A polarizing plate having a polarizer and a protective layer disposed on at least one side of the polarizer, wherein the polarizer is composed of a polyvinyl alcohol resin film containing a dichroic substance; the protective layer is composed of a polycarbonate resin film containing isosorbide, tricyclodecane dimethanol and diphenyl carbonate as constituent units, or an acrylic resin film having pentamethyleneimide units, (meth)acrylate units and styrene units; and the reflected image contrast index of the polarizing plate is 13 or less.

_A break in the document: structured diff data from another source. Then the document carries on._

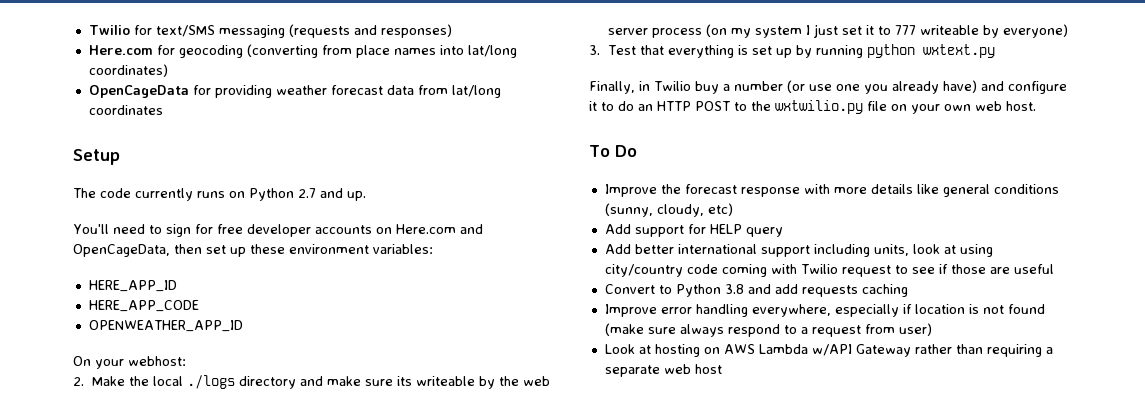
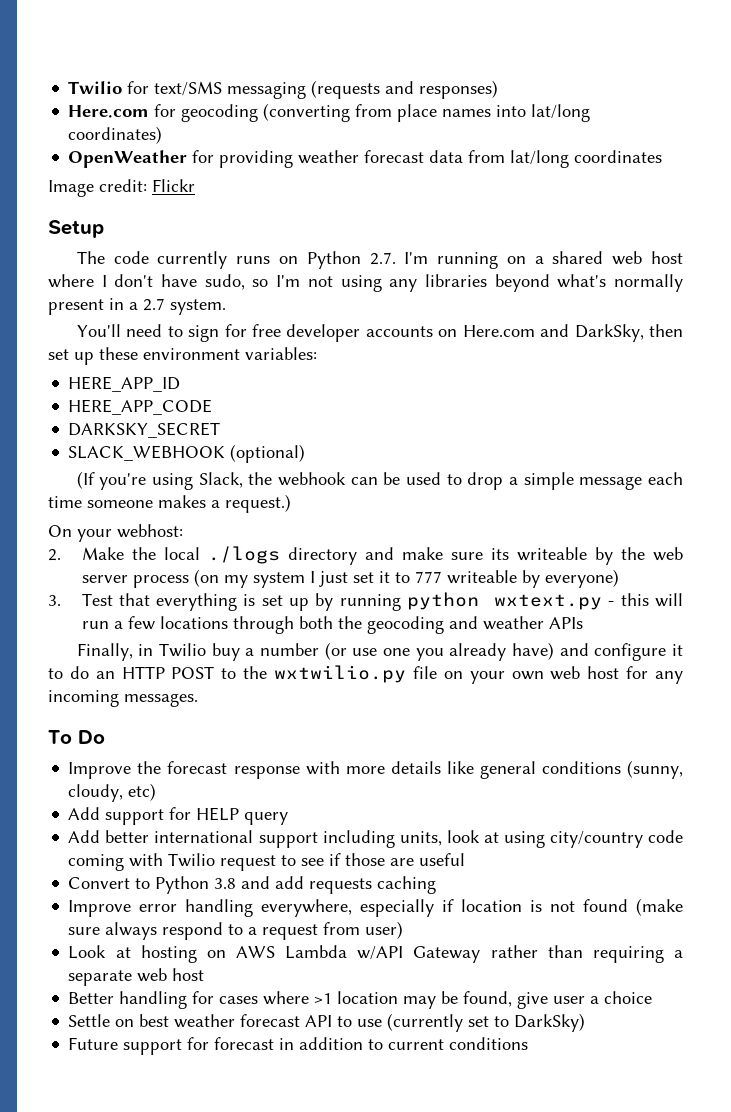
[88,85,189,98] OpenCageData -> [68,150,188,168] OpenWeather
(163, 110) none -> [48,179,195,197] // Image credit: Flickr
[298,188,366,201] 2.7 and up. -> [369,251,683,269] [48,274,683,292] [48,298,226,315] 2.7. I'm running on a shared web host where I don't have sudo, so I'm not using any libraries beyond what's normally present in a 2.7 system.
[73,244,170,257] OpenCageData, -> [574,324,644,342] DarkSky,
[88,320,243,332] OPENWEATHER_APP_ID -> [68,422,221,438] [68,444,306,463] [76,471,683,490] [48,494,291,513] DARKSKY_SECRET // SLACK_WEBHOOK (optional) // (If you're using Slack, the webhook can be used to drop a simple message each time someone makes a request.)
(996, 51) none -> [608,593,684,607] [81,616,583,634] - this will run a few locations through both the geocoding and weather APIs
[1006,101,1036,111] host. -> [587,666,684,684] [48,690,198,707] host for any incoming messages.
(722, 369) none -> [68,991,653,1009] [68,1013,586,1032] [68,1037,529,1055] // Better handling for cases where >1 location may be found, give user a choice // Settle on best weather forecast API to use (currently set to DarkSky) // Future support for forecast in addition to current conditions

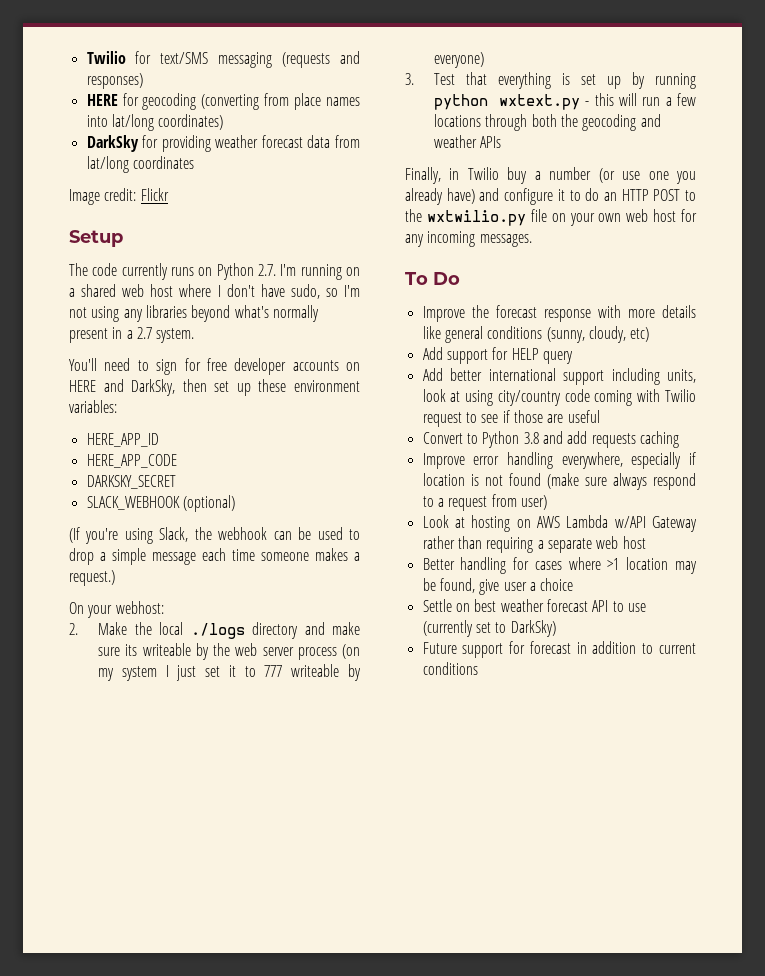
[68,105,150,118] Here.com -> [86,94,118,106] HERE
[68,150,188,168] OpenWeather -> [86,135,139,152] DarkSky
[462,325,535,337] Here.com -> [69,380,96,392] HERE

As in claim 1, the polarizing plate, wherein the thickness of the aforementioned polarizing element is less than 12 μm. A polarizing plate as claimed in claim 1 or 2, wherein only one side of the polarizing element has a protective layer. An image display device comprises a display unit and a polarizing plate as described in any one of claims 1 to 3 arranged on at least one side of the display unit.